History ‘repeating’: Why England vs Italy in Euro 2020 is truly a Maltese clash

The historical battleground of lasting British influence and the pull of Italian culture for Maltese football fans comes together in an epic Euro 2020 final

The polarisation between England and Italy football fans in Malta which culminates in today’s final, may be rooted in the long-forgotten language question pitting traditional, pro-Italian elites against an emerging pro-English middle class back in the 1920s.

But it also has a lot to do with the cultural legacy of post-war Italian TV that was broadcast in Malta, which is now challenged by the globalisation of club football and television rights and the fragmentation brought by Cable TV and streaming.

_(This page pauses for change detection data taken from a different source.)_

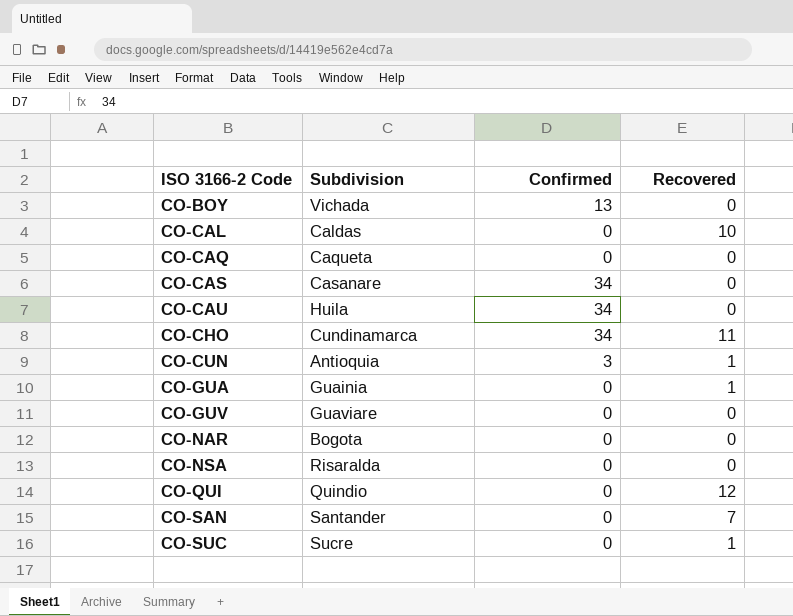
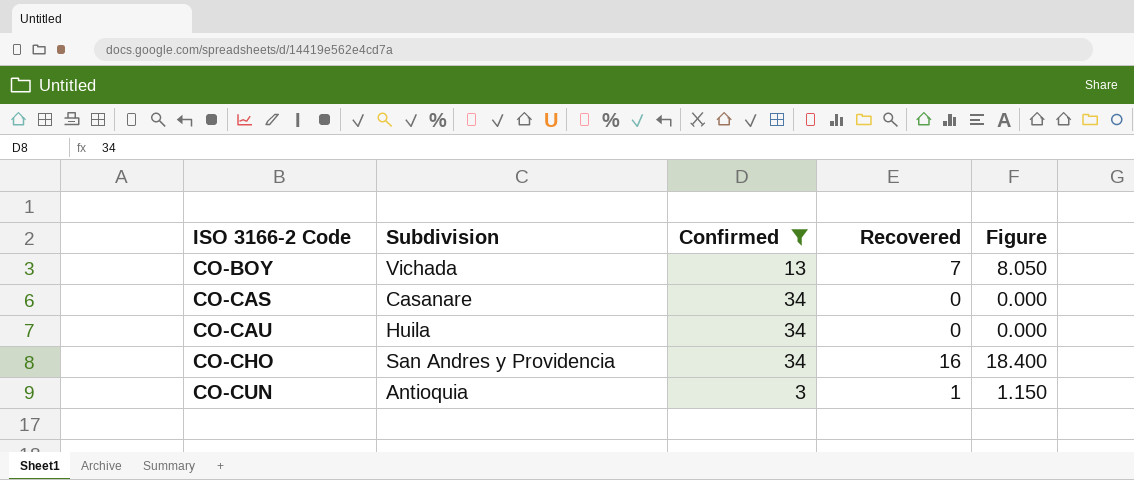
filter: none -> Confirmed != 0
column Figure | formula: none -> [Recovered] * 1.15
CO-BOY | Recovered: 0 -> 7
CO-CHO | Subdivision: Cundinamarca -> San Andres y Providencia
CO-CHO | Recovered: 11 -> 16

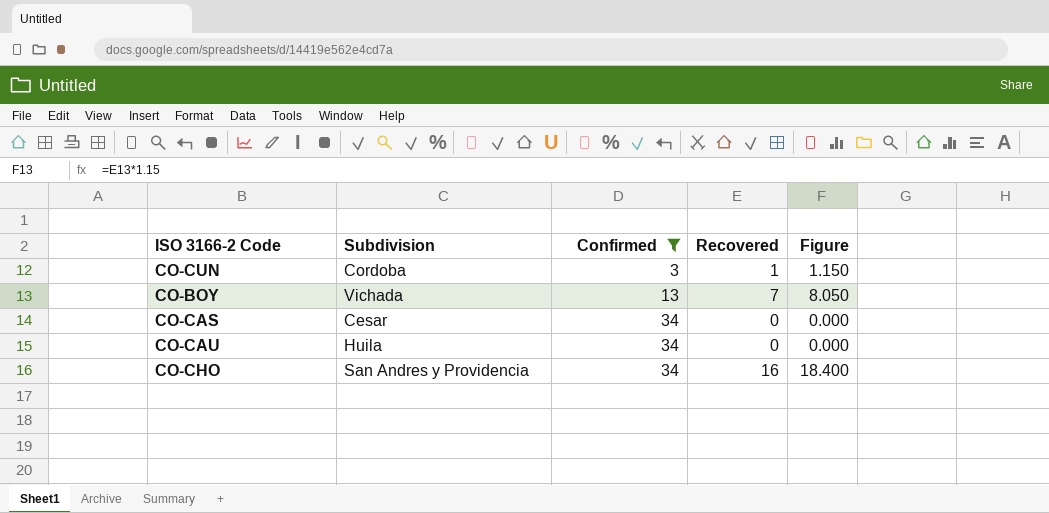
row order: ISO 3166-2 Code ascending -> Confirmed ascending
CO-CUN | Subdivision: Antioquia -> Cordoba
CO-CAS | Subdivision: Casanare -> Cesar

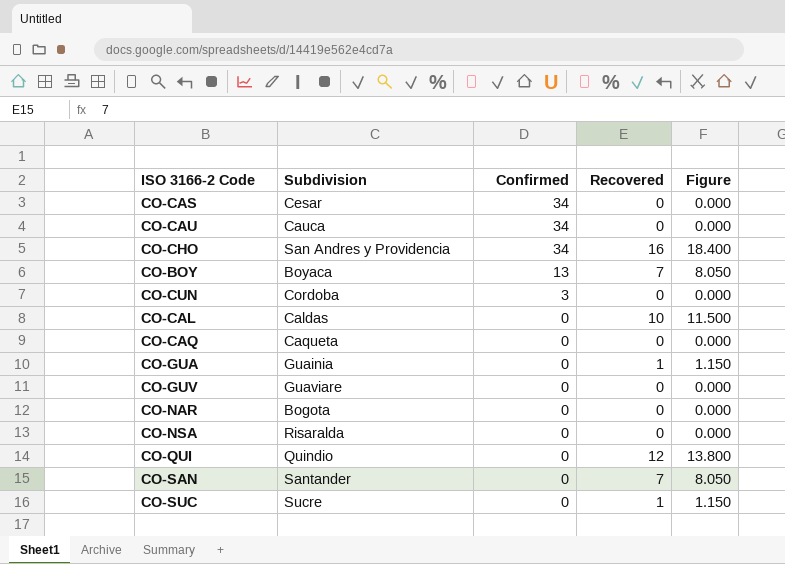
filter: Confirmed != 0 -> none
row order: Confirmed ascending -> Confirmed descending
CO-CAU | Subdivision: Huila -> Cauca
CO-BOY | Subdivision: Vichada -> Boyaca
CO-CUN | Recovered: 1 -> 0
CO-CUN | Figure: 1.150 -> 0.000

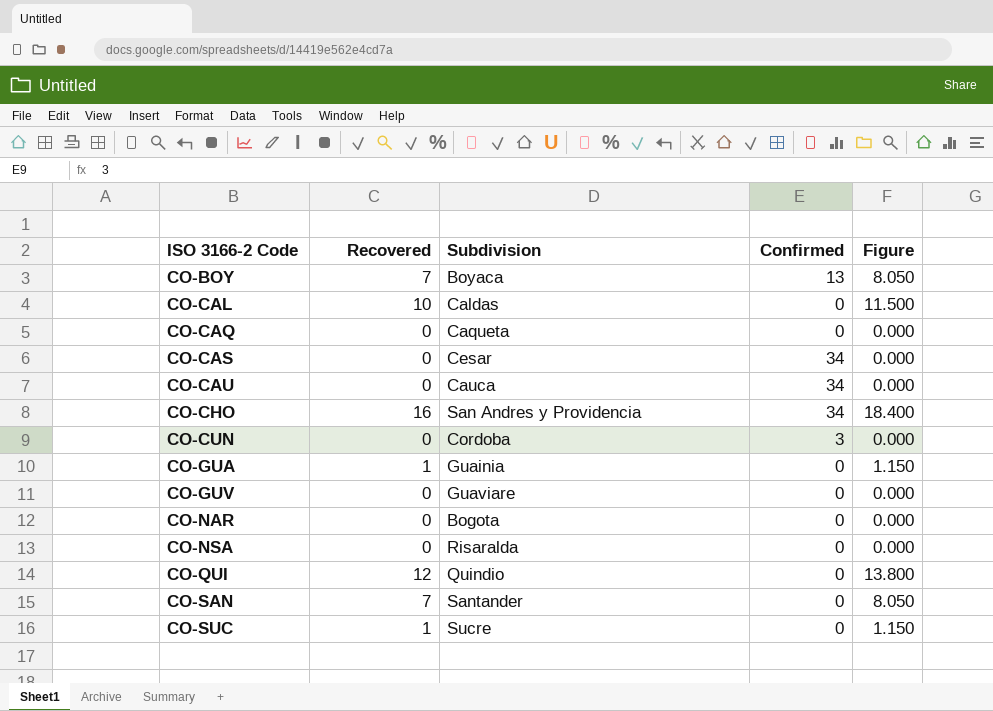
row order: Confirmed descending -> ISO 3166-2 Code ascending
column Recovered | position: 4 -> 2

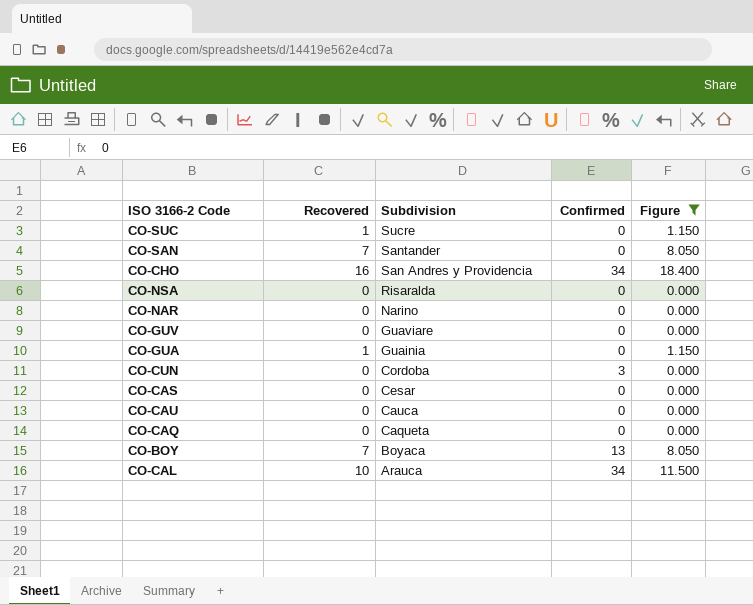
filter: none -> Figure != 13.800
row order: ISO 3166-2 Code ascending -> Subdivision descending
CO-NAR | Subdivision: Bogota -> Narino
CO-CAS | Confirmed: 34 -> 0
CO-CAU | Confirmed: 34 -> 0
CO-CAL | Subdivision: Caldas -> Arauca
CO-CAL | Confirmed: 0 -> 34

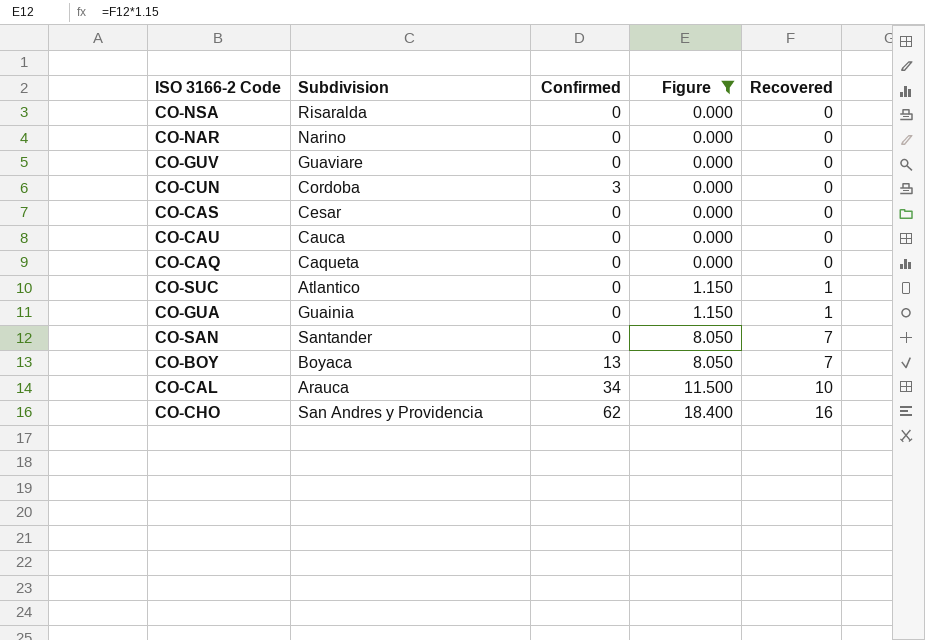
row order: Subdivision descending -> Figure ascending
column Recovered | position: 2 -> 5
CO-SUC | Subdivision: Sucre -> Atlantico
CO-CHO | Confirmed: 34 -> 62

Archbishop Charles Scicluna’s tweet lamenting on the blocking of RAI transmissions of Italy games in this Euro tournament, due to PBS rights, resonated with a generation whose football commentary was delivered by such legendary veterans as Bruno Pizzul.

Scicluna may have echoed the sensibilities of ‘traditional’ elites which hark back to a bygone era where the church hierarchy cautiously identified with the pro-Italian side in the language question: a political issue which dominated Maltese politics till the 1930s until it was settled once and for all by universal resentment against Italian bombs falling on Malta during World War II.

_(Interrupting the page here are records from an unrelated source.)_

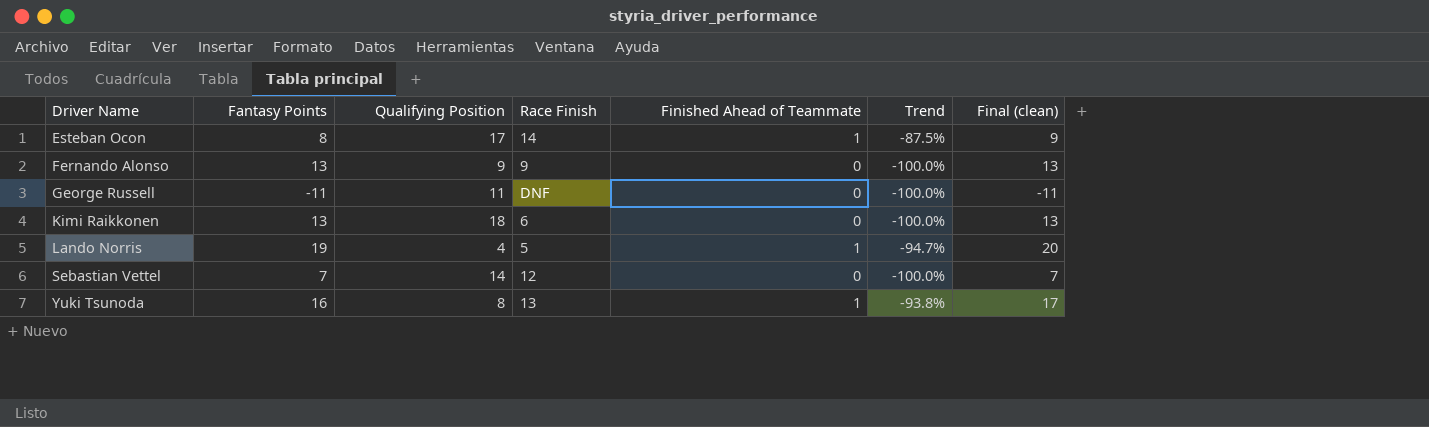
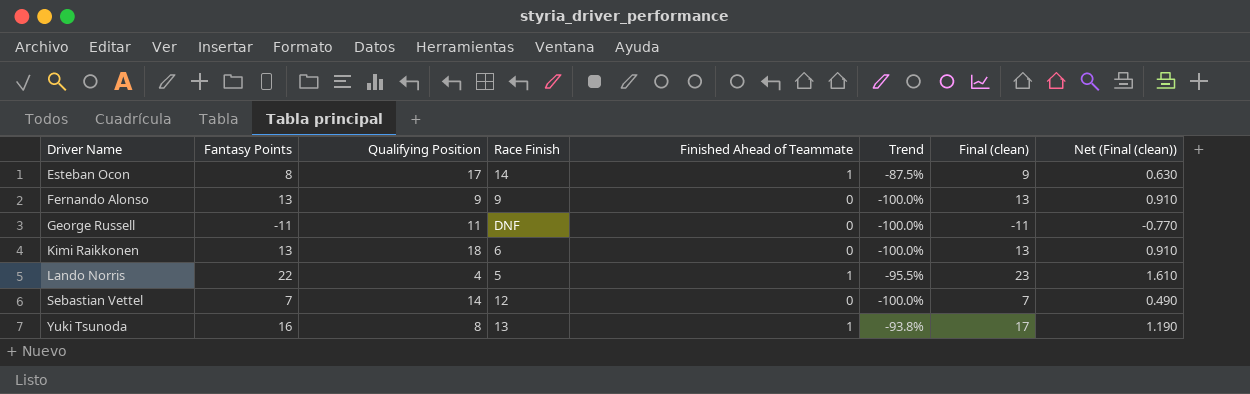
column Net (Final (clean)) | formula: none -> [Final (clean)] * 0.07
Lando Norris | Fantasy Points: 19 -> 22
Lando Norris | Trend: -94.7% -> -95.5%
Lando Norris | Final (clean): 20 -> 23

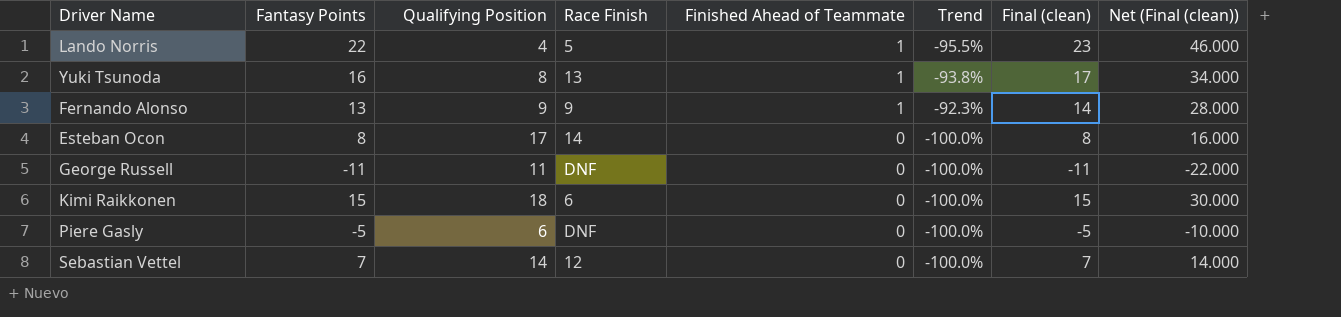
row order: Driver Name ascending -> Finished Ahead of Teammate descending
column Net (Final (clean)) | formula: [Final (clean)] * 0.07 -> [Final (clean)] * 2
Fernando Alonso | Finished Ahead of Teammate: 0 -> 1
Fernando Alonso | Trend: -100.0% -> -92.3%
Fernando Alonso | Final (clean): 13 -> 14
Esteban Ocon | Finished Ahead of Teammate: 1 -> 0
Esteban Ocon | Trend: -87.5% -> -100.0%
Esteban Ocon | Final (clean): 9 -> 8
Kimi Raikkonen | Fantasy Points: 13 -> 15
Kimi Raikkonen | Final (clean): 13 -> 15
row Piere Gasly: none -> -5 | 6 | DNF | 0 | -100.0% | -5 | -10.000

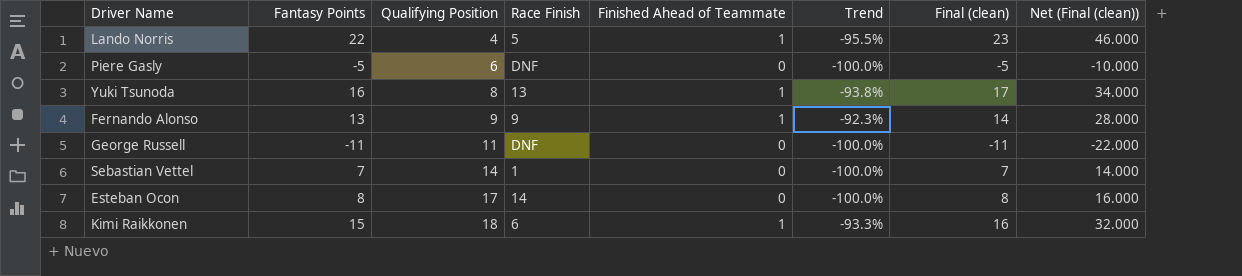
row order: Finished Ahead of Teammate descending -> Qualifying Position ascending
Sebastian Vettel | Race Finish: 12 -> 1
Kimi Raikkonen | Finished Ahead of Teammate: 0 -> 1
Kimi Raikkonen | Trend: -100.0% -> -93.3%
Kimi Raikkonen | Final (clean): 15 -> 16
Kimi Raikkonen | Net (Final (clean)): 30.000 -> 32.000

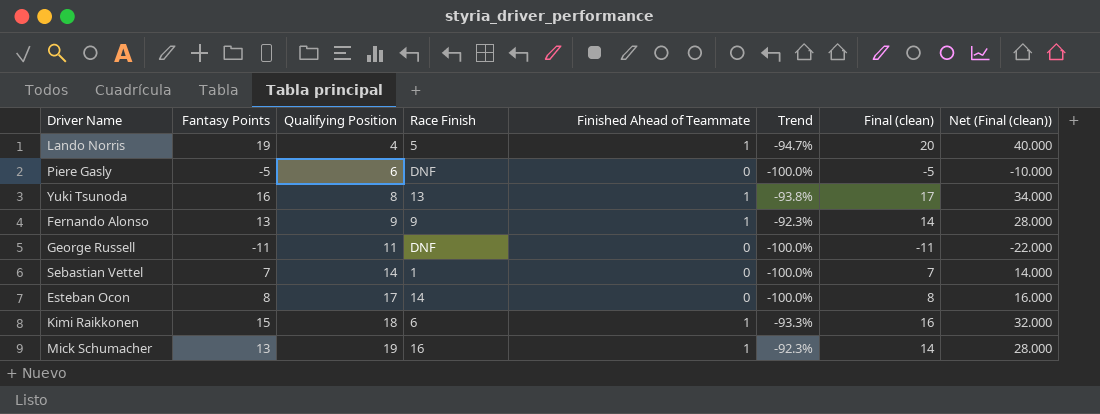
Lando Norris | Fantasy Points: 22 -> 19
Lando Norris | Trend: -95.5% -> -94.7%
Lando Norris | Final (clean): 23 -> 20
Lando Norris | Net (Final (clean)): 46.000 -> 40.000
row Mick Schumacher: none -> 13 | 19 | 16 | 1 | -92.3% | 14 | 28.000

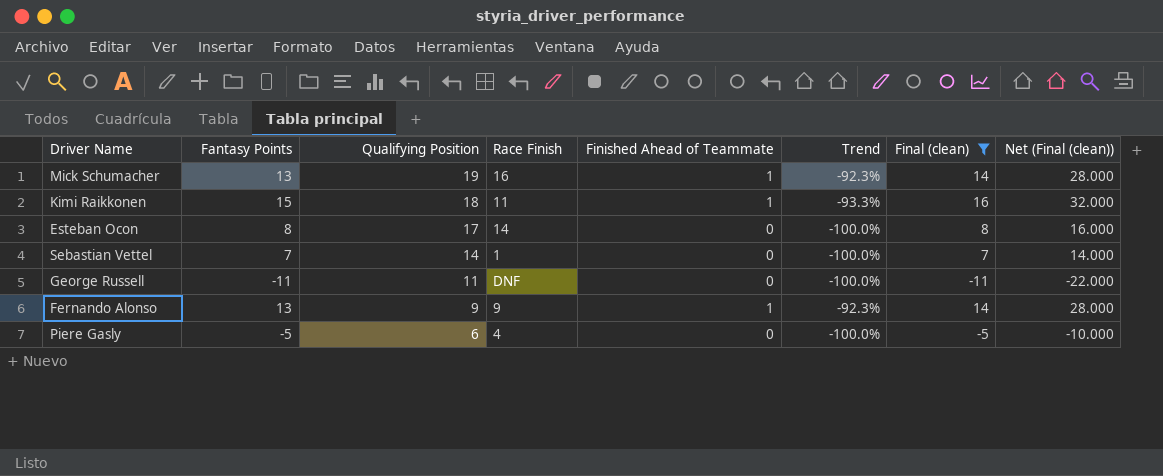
filter: none -> Final (clean) <= 16
row order: Qualifying Position ascending -> Qualifying Position descending
Kimi Raikkonen | Race Finish: 6 -> 11
Piere Gasly | Race Finish: DNF -> 4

Past surveys by MaltaToday on football sympathies indicate a degree of historical continuity. A survey during the 2014 World Cup showed that Italy was more popular among the university-educated and PN voters, while England remained more popular among Labour voters and over-55s.

But compared to previous surveys from 2006 and 2010, it showed that while support for Italy had grown among 35-55s (8pp) the generation that grew up following Italian TV support for England was rising among those aged 18-34 the generation which grew up with cable and satellite TV and the commercialisation of club football dominated by brand names like Manchester United, the most popular club in Malta according to the same surveys.

Although overall Italy supporters were found to be slightly more numerous than British fans, demographic trends which previously favoured Italy in the perennial ‘old firm’ struggle between the former colonial rulers and our Latin neighbours, may be turning in England’s favour as a new generation largely untouched by Italian TV takes over.

Yet this may well change again due to the influx of Italian migrants in the past few years, who are bound to leave their mark on the Maltese football landscape as they settle here.

Football and politics

The 2014 survey showed that while 47% of Nationalist voters support Italy, 46% of Labour voters support England. While 34% of Labour voters support Italy, 33% of PN voters support England. But while among PN supporters support for England was slightly less than it was in 2006, support for Italy among Labour voters had increased by a remarkable 13 points. This probably reflected the massive shift which took place in the 2013 general election, which saw a massive chunk of Nationalists drifting to Labour.

Sympathy for Italy or for England also runs parallel with the lines of the political duopoly, with a majority of Nationalist voters supporting Italy and the majority of Labour supporters supporting England. This resonates with the origins of the respective parties in the opposing sides of the language divide: the PN’s origins were in irredentism, its own leadership exiled to Uganda during WWII due to fascist sympathies, while Labour was born in the British-run dockyard where knowledge of English was indispensable.

International football itself was heavily politicised with England beating Italy in the gruesome ‘battle of Highbury’ in 1934, billed as the “real World Cup final” because England had not participated in the World Cup tournament that Italy had just won. On that occasion Benito Mussolini had reportedly offered each Italian player an Alfa Romeo if they beat the English, mirroring the Italian dictator’s aspirations to supplant Britain as the master of the Mediterranean.

But irredentism was dealt a fatal blow in World War II.

Under Mintoff, Labour became more assertive in confronting British colonial authorities. His nationalism lacked the cultural dimension of pre-WWII politics. Instead, it was utilitarian, so much that in 1956, 77% of referendum voters voted for Malta to be integrated into the UK. Nationalist voters boycotted the plebiscite in opposition to integration, and Mintoff’s anti-colonial belligerence ended up driving the British middle-class to the PN.